• **Try it**
Using the listing below, please count the lines that contain the string "Today". Only the number is wanted.

• **Data for the task**
•••••

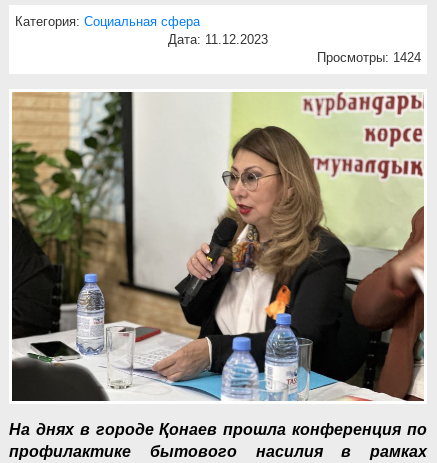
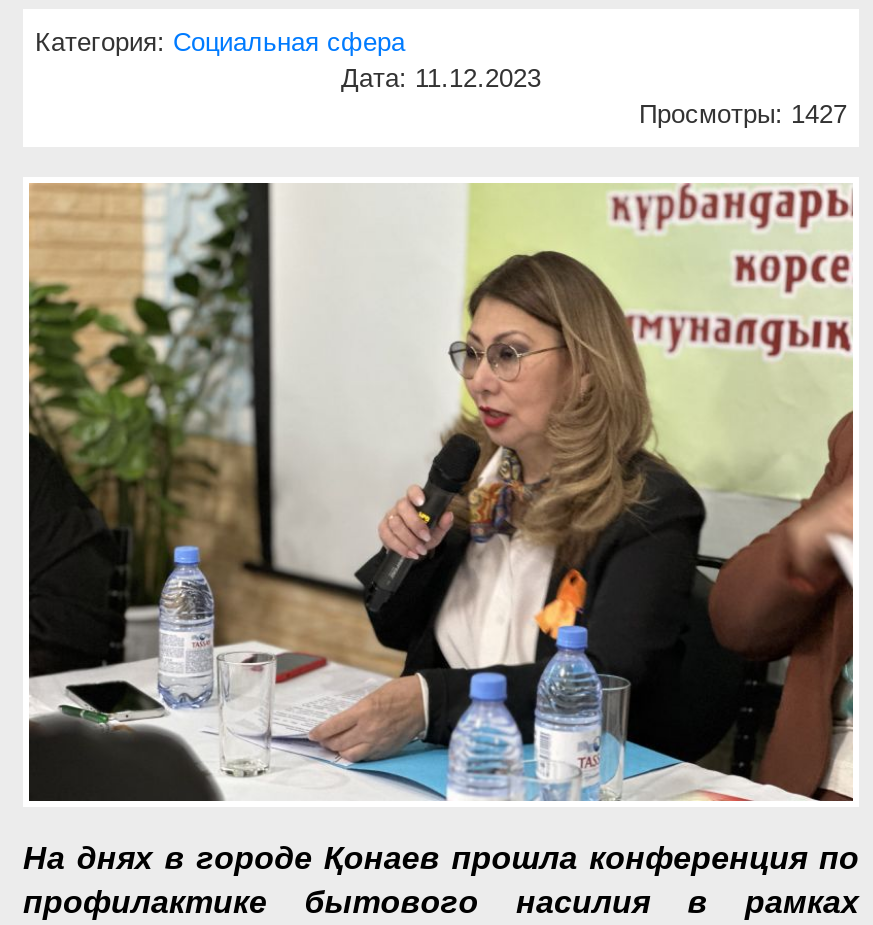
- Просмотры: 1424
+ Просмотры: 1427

•••••

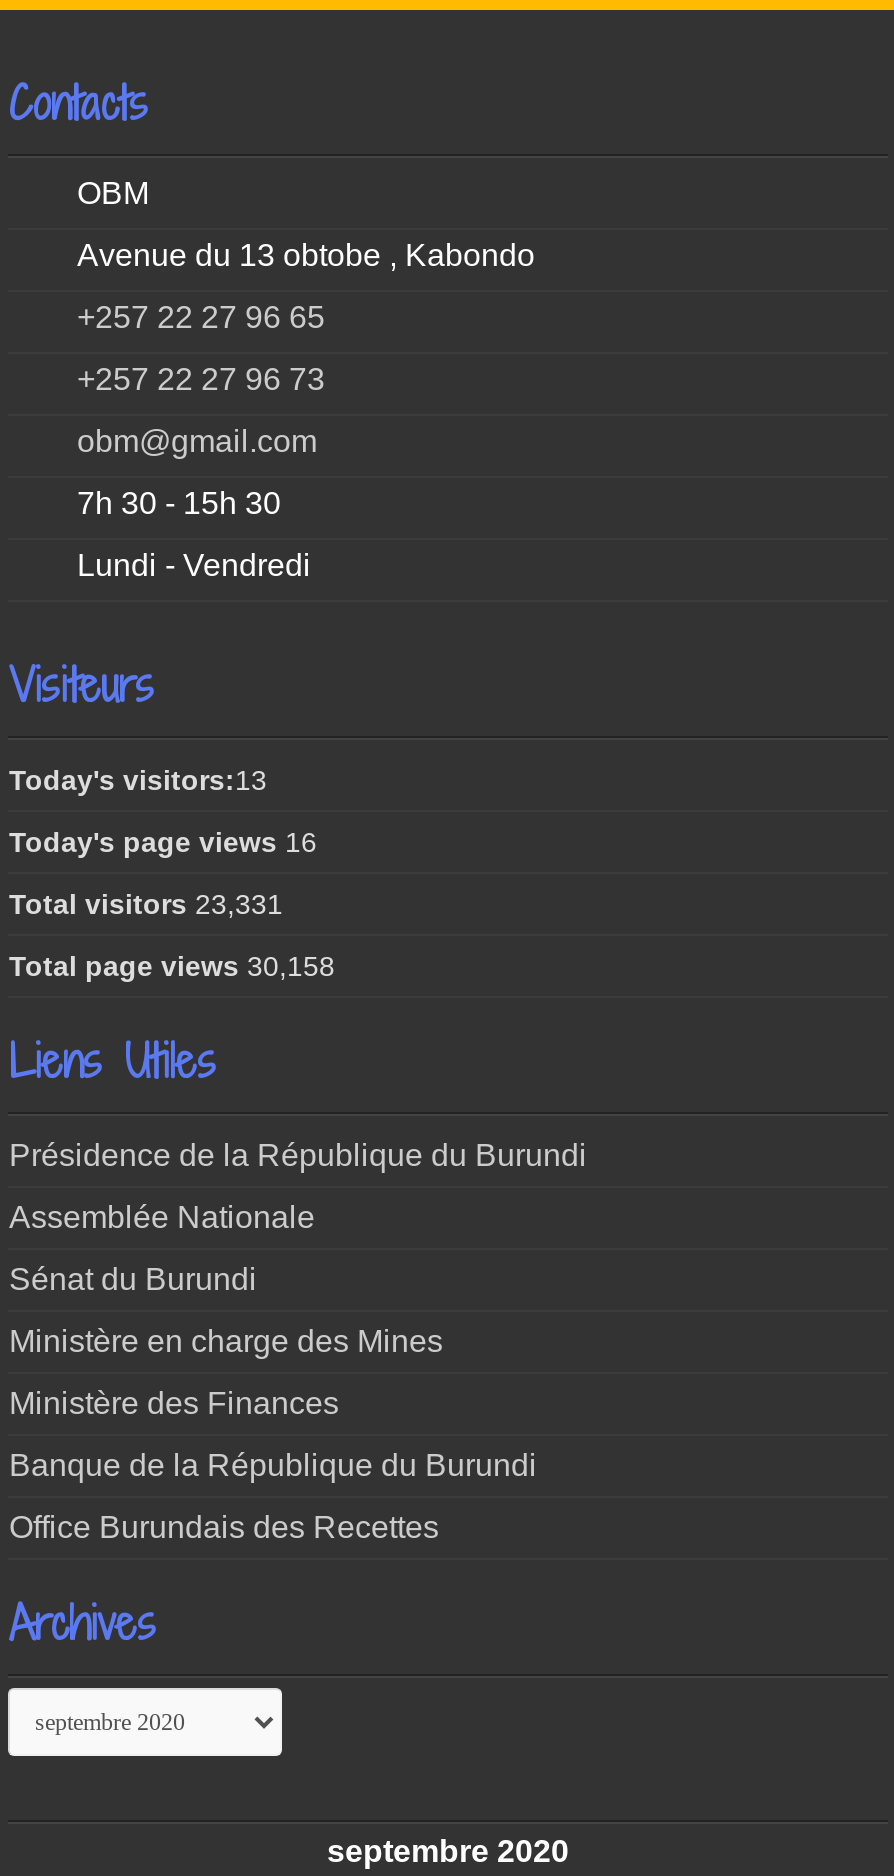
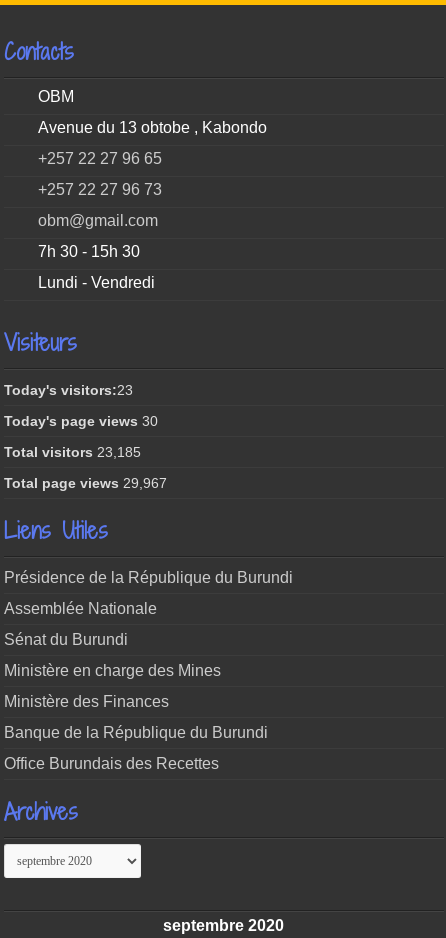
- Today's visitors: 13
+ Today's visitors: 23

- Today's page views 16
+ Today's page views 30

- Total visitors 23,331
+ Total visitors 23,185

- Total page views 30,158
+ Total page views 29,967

•••••

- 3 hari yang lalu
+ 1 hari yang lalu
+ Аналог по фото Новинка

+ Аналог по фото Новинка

•••••

• **Reply**
4